Excerpt from Chapter One:
On June 16, 1969, a series of unrelated events occurred: I discovered that my mother once had been a Roman Catholic nun in the Sacred Heart order; an Atlas moving van backed into the driveway of a nineteenth- century Charleston single house across the street from ours; two orphans arrived at the gates of St. Jude’s Orphanage behind the cathedral on Broad Street; and the News and Courier recorded that a drug bust had taken place on East Bay Street at the Rutledge- Bennet house. I was eighteen, with a reputation as a slow starter, so I could not feel the tectonic shift in my fate as my history began to launch of its own volition. It would be many years before I learned that your fate could scuttle up behind you, touch you with its bloody claws, and when you turn to face the worst, you find it disguised in all innocence and camouflaged as a moving van, an orphanage, and a drug bust south of Broad.

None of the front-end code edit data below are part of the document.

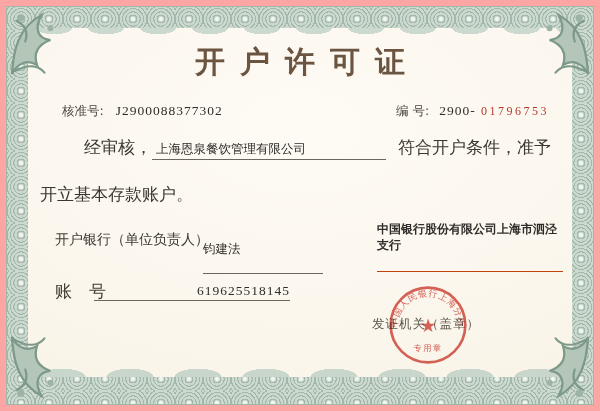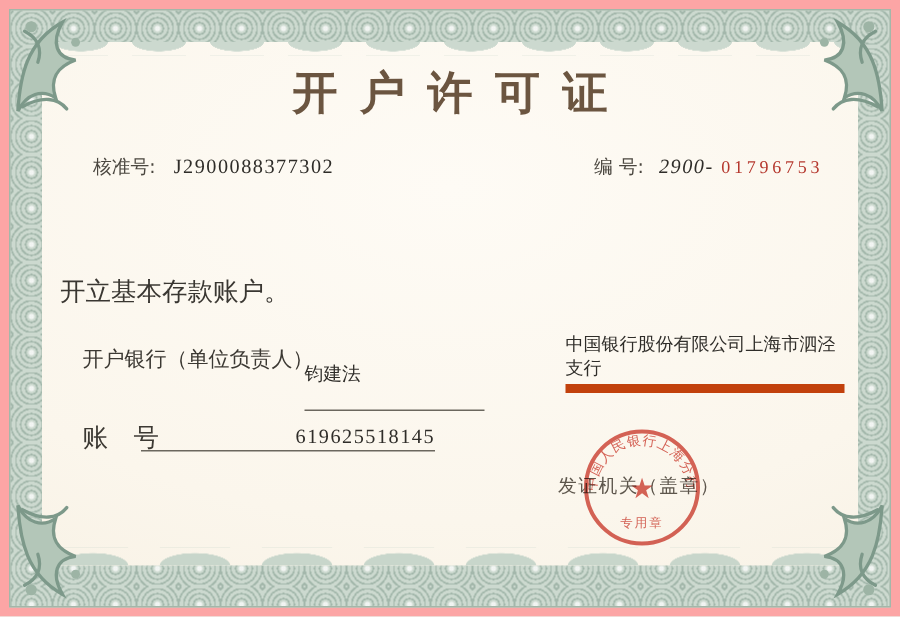"2900-" span.num { font-style: italic -> none }
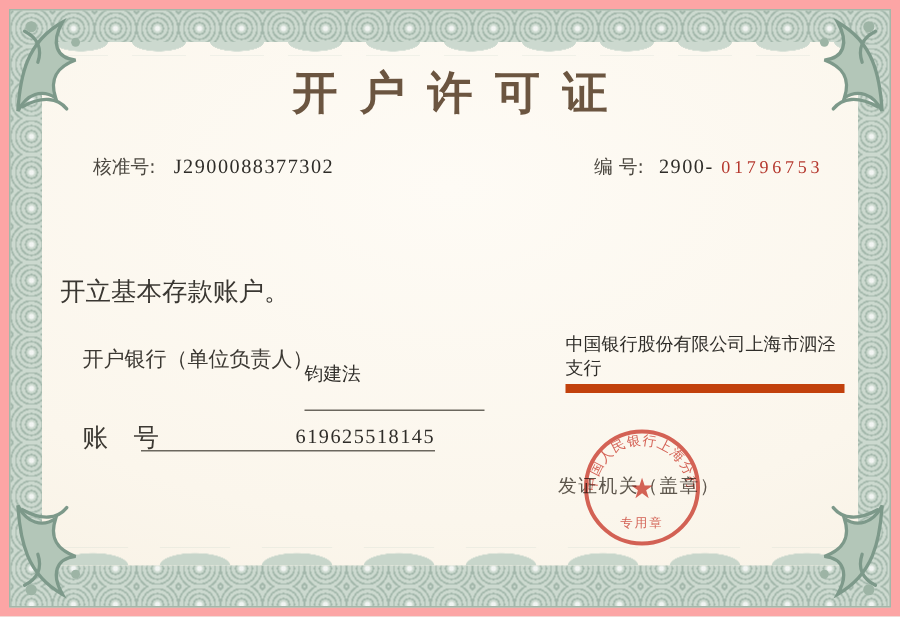"经审核，" div.row { html: none -> <div> <span>经审核，</span> <span>上海恩泉餐饮管理有限公司</span> <span>符合开户条件，准予</span> </div> }
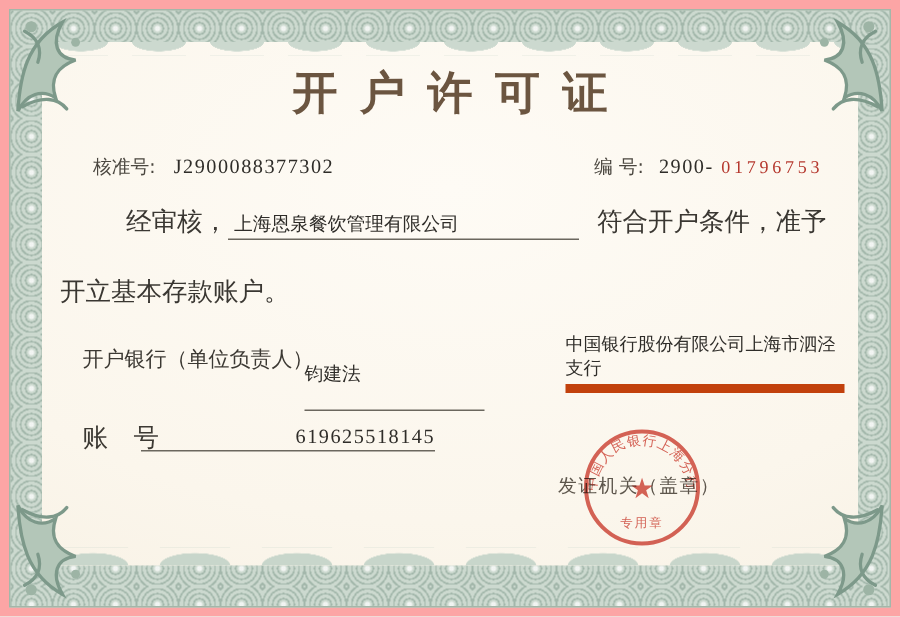"中国银行股份有限公司上海市泗泾" .bank-val { font-weight: none -> bold }
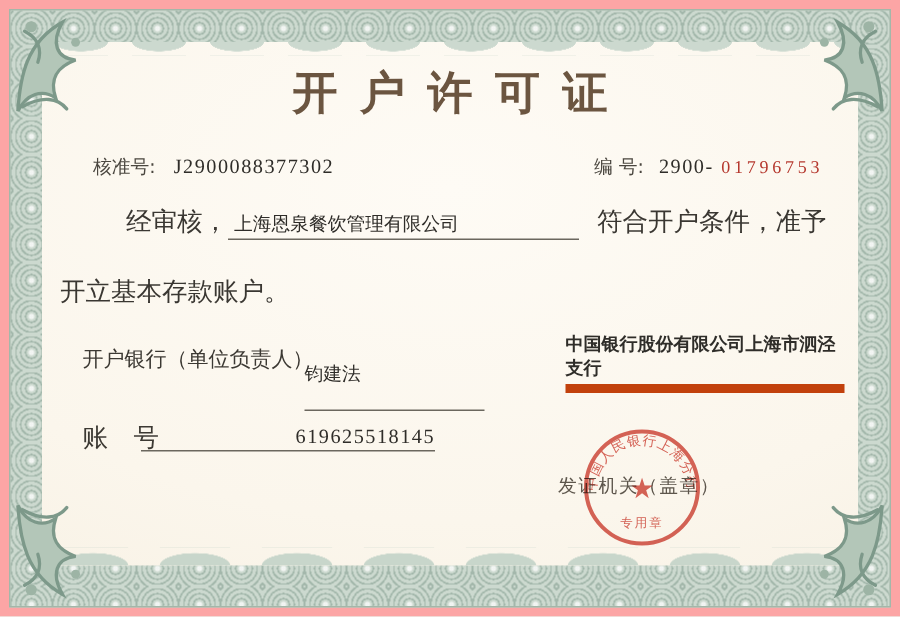"支行" .bank-l2 { border-bottom: 6px solid #c2410c -> 1px solid #c2410c; padding-bottom: 3px -> 18px }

If I knew then what I have come to learn, I would never have made a batch of cookies for the new family across the street, never uttered a single word to the orphans, and never introduced myself to the two students who were kicked out of Porter- Gaud School and quickly enrolled at my own Peninsula High for their senior year.But fate comes at you cat-footed, unavoidable, and bloodthirsty. The moment you are born your death is foretold by your newly minted cells as your mother holds you up, then hands you to your father, who gently tickles the stomach where......
I have to get back to the novel...the main character has been confronted by a psychotic stranger in an alley, who is apparently the father of the new girl next door. And...he has a knife.